German politicians did not take the technology seriously, instead continuing to rely on cheap gas from Russia and "clean coal power plants" that were to become an export hit. China, on the other hand, had long since made plans to overtake the USA as an energy player as the world market leader in renewables. And what did we do? We split into camps: the new and the old energy industry, David against Goliath.
The Greens used the sharp drop in costs to create a new narrative that took the place of "efficiency first": "all electric". As far as possible, everything was to be powered by cheap green electrons: from cars to heating systems - except for a few industrial processes. Technological feasibility was irrelevant - everything seemed still so far ahead in the future...
The new battle cry was "all electric - efficiency first" when we developed the prototype with Younicos AG that led to the commissioning of the first battery plant to provide grid control in Berlin in 2008. Yet, in Germany, integration technologies were still not recognized as systemically necessary, still not promoted - indeed: still not wanted. And still the movers and shakers were perceived by the vast majority of the political system as "crackpots" and "subsidy bloodsuckers."
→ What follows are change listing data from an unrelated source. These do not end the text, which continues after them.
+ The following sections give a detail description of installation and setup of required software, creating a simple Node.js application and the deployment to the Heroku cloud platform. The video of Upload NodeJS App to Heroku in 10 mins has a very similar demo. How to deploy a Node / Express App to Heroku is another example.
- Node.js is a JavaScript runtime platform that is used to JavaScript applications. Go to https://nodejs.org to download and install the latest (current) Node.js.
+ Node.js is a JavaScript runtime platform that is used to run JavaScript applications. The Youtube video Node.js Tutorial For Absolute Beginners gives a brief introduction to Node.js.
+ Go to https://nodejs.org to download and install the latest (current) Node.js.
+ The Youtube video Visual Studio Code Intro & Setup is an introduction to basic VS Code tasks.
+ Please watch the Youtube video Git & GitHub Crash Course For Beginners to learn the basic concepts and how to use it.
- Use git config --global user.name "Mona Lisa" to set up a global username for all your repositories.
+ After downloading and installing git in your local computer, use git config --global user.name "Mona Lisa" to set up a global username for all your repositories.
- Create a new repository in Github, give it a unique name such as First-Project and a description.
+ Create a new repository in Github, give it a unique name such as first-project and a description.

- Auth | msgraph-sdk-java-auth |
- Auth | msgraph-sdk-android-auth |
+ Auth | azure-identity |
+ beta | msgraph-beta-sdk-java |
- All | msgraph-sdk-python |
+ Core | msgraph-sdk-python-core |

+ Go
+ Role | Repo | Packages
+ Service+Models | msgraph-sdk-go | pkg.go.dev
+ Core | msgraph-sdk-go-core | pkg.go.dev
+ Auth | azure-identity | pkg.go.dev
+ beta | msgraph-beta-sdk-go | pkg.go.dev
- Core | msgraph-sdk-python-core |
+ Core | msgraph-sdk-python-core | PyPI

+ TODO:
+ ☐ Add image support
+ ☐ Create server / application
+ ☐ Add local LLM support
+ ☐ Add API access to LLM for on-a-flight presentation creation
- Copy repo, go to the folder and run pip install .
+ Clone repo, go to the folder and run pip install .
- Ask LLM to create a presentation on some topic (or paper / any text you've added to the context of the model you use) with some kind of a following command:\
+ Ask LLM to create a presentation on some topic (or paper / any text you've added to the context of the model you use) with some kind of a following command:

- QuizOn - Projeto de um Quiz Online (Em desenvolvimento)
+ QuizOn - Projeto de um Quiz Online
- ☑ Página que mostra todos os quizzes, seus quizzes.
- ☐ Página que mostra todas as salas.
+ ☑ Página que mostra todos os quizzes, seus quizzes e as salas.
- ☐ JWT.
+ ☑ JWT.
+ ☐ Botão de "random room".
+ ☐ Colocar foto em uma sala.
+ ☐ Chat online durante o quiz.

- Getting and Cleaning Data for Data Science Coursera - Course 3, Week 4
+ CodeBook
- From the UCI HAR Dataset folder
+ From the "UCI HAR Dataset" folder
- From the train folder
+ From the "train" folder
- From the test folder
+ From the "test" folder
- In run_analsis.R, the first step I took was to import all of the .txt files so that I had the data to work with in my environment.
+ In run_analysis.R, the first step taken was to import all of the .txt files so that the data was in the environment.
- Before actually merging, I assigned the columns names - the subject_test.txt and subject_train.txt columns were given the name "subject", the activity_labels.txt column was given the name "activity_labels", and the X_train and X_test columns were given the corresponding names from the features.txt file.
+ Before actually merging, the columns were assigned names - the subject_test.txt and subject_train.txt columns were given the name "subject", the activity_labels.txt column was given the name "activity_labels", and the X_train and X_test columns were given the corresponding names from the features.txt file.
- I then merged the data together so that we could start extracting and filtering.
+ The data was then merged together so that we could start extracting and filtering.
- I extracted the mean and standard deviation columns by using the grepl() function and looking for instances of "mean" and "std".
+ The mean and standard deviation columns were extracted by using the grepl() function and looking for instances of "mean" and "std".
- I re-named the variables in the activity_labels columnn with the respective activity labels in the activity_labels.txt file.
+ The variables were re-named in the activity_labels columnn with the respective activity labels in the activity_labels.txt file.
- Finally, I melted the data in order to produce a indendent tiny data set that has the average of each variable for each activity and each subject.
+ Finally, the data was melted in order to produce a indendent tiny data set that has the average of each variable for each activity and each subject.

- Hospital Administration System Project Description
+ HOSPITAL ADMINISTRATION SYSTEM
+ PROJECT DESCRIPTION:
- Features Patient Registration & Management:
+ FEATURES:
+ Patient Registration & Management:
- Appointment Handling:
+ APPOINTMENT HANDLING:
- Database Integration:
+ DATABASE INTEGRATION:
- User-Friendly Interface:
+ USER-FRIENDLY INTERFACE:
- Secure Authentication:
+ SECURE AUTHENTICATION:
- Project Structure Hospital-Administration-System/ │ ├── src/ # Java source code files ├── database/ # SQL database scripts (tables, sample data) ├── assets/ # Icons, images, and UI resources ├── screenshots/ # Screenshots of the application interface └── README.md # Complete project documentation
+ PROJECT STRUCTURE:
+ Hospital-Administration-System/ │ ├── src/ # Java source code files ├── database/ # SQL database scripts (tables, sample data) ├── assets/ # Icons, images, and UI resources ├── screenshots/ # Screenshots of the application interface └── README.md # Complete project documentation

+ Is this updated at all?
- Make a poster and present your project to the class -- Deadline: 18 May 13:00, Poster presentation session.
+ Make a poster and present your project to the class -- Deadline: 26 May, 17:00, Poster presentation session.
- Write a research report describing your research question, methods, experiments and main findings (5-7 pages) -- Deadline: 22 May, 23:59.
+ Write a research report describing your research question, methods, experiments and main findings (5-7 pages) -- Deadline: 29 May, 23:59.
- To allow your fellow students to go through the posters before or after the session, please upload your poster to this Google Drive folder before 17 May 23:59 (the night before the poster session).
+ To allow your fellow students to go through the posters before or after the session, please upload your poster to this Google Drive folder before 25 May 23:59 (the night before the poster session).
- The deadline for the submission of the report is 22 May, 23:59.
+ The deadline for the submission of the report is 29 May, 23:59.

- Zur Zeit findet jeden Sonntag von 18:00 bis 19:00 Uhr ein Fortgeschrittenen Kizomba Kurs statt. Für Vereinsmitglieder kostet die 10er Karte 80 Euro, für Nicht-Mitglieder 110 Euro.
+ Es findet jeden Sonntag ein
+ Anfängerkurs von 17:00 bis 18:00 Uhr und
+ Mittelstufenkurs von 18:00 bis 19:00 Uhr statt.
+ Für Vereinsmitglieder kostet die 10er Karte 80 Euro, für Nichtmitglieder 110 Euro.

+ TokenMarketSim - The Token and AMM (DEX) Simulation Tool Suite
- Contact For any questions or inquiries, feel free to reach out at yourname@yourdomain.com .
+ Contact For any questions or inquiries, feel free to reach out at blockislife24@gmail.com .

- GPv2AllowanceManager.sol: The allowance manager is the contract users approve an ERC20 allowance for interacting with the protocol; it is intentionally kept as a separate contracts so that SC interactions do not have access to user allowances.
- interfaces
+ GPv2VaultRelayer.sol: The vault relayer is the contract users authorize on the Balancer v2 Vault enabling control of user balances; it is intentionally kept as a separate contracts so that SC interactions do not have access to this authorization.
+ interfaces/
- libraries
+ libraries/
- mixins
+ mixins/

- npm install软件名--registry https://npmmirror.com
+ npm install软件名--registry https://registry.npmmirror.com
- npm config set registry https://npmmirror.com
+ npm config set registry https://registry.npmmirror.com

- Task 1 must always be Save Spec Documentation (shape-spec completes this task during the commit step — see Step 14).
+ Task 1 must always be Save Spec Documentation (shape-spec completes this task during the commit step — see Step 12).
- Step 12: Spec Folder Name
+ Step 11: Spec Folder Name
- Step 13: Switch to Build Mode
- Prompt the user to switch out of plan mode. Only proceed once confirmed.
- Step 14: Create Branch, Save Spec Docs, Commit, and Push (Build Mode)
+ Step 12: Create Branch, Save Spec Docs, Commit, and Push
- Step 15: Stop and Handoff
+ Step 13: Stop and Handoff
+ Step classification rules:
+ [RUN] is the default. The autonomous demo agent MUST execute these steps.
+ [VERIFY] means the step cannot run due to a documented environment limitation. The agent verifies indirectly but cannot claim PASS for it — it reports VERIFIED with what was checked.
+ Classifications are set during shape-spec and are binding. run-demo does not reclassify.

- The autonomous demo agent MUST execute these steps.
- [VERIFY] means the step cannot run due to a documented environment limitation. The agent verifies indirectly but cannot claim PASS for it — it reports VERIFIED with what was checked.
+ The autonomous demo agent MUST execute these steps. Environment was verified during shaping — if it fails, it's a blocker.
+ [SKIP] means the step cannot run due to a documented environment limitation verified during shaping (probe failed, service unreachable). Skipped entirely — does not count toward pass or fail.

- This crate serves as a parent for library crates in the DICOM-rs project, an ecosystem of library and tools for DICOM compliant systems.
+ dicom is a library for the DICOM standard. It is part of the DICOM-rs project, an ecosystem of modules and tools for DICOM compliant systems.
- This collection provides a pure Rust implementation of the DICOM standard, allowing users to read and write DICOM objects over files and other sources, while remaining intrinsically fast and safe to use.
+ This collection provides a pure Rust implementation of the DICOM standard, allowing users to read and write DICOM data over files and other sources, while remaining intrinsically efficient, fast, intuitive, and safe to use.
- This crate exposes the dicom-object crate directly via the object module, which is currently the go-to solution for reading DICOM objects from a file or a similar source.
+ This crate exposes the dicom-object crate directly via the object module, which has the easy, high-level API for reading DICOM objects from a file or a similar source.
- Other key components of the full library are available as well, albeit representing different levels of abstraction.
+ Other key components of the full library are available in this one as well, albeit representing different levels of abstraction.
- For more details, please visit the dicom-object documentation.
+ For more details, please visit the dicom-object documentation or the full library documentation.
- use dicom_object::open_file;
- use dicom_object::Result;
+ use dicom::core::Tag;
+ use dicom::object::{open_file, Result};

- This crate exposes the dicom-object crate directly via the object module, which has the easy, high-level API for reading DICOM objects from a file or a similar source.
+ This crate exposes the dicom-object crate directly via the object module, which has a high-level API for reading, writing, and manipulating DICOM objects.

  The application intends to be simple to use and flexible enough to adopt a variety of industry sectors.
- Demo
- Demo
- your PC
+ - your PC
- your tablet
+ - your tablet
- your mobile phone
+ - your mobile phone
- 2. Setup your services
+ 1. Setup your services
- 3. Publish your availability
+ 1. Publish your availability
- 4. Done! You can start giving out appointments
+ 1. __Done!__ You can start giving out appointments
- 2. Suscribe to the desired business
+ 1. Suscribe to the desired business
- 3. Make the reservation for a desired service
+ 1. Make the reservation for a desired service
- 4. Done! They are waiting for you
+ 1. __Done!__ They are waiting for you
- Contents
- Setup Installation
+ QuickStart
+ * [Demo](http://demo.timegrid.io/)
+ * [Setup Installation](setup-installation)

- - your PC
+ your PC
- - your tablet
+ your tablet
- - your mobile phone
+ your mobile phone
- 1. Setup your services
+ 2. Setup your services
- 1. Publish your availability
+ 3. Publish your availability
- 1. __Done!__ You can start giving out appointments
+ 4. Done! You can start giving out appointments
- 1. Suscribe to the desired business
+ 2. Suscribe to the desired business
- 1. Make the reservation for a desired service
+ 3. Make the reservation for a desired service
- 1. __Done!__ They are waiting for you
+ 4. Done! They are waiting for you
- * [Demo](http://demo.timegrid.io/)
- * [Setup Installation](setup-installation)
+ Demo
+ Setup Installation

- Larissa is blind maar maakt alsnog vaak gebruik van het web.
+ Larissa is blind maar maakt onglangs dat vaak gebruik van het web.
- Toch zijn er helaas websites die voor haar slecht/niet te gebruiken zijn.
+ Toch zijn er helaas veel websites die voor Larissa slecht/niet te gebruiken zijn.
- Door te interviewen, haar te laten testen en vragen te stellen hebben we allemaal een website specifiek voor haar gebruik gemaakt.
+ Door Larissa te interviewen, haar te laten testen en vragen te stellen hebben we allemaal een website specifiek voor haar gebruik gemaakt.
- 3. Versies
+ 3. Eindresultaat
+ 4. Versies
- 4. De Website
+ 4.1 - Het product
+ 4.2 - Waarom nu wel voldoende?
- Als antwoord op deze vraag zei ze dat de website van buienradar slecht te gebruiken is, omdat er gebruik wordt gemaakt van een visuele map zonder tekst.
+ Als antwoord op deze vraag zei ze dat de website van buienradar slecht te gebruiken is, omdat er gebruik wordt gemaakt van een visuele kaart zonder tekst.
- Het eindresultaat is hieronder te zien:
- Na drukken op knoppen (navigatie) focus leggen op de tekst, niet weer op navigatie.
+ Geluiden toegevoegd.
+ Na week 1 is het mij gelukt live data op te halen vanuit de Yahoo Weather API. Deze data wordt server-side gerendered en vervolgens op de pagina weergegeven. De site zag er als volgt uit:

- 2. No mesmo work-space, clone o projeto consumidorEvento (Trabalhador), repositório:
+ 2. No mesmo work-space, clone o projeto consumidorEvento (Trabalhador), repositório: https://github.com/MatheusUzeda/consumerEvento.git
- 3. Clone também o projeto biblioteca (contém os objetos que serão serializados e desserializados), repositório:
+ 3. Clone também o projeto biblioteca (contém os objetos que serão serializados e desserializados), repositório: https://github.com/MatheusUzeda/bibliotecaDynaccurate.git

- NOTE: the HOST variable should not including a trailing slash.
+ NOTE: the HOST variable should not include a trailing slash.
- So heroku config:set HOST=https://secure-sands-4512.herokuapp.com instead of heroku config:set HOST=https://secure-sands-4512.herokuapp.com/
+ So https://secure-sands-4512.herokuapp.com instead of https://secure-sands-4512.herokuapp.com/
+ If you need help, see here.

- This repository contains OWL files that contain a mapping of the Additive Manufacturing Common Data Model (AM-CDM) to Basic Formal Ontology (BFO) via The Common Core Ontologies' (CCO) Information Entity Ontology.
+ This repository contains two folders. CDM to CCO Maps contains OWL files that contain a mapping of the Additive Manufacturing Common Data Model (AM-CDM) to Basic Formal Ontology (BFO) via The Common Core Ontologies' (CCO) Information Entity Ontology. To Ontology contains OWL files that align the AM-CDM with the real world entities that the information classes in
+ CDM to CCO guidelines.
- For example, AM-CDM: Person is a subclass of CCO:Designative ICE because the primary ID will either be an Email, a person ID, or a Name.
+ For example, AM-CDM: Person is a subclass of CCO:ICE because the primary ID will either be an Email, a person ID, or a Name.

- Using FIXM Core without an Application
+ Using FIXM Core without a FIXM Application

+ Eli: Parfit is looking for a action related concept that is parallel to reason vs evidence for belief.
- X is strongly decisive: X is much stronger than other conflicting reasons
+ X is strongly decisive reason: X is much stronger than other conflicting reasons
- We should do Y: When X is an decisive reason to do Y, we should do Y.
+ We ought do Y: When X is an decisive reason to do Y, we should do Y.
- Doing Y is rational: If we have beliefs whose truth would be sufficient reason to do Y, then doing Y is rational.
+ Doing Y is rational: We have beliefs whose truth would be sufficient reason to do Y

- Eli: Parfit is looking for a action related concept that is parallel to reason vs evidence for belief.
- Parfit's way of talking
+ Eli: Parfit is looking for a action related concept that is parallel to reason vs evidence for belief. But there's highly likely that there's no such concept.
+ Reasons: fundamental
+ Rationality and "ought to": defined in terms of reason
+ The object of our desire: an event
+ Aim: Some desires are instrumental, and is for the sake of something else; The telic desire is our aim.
With the Lehman crisis, which particularly hurt the renewable sector, the solar industry's fight for survival finally began. Chinese manufacturers moved their way to the front, became world market leaders, and took over the entire solar industry. Germany reacted with a "wind and solar cap," which was supposed to ensure that the "solar horror," as a SPIEGEL title put it, would stop. The solar industry went bankrupt and ten lost years went by - until 2021.
In the meantime, the climate-minded green NGOs molded hundreds of young people in their "think tanks" according to the principle of their narrative "all electric - efficiency first" to fight climate change "in good faith." The pressure to finally decarbonize is due to accelerated global warming as well as the perceived accumulation of extreme weather. But it is also due to the fact that the topic of renewable energies has arrived in the mainstream as the real future of energy supply.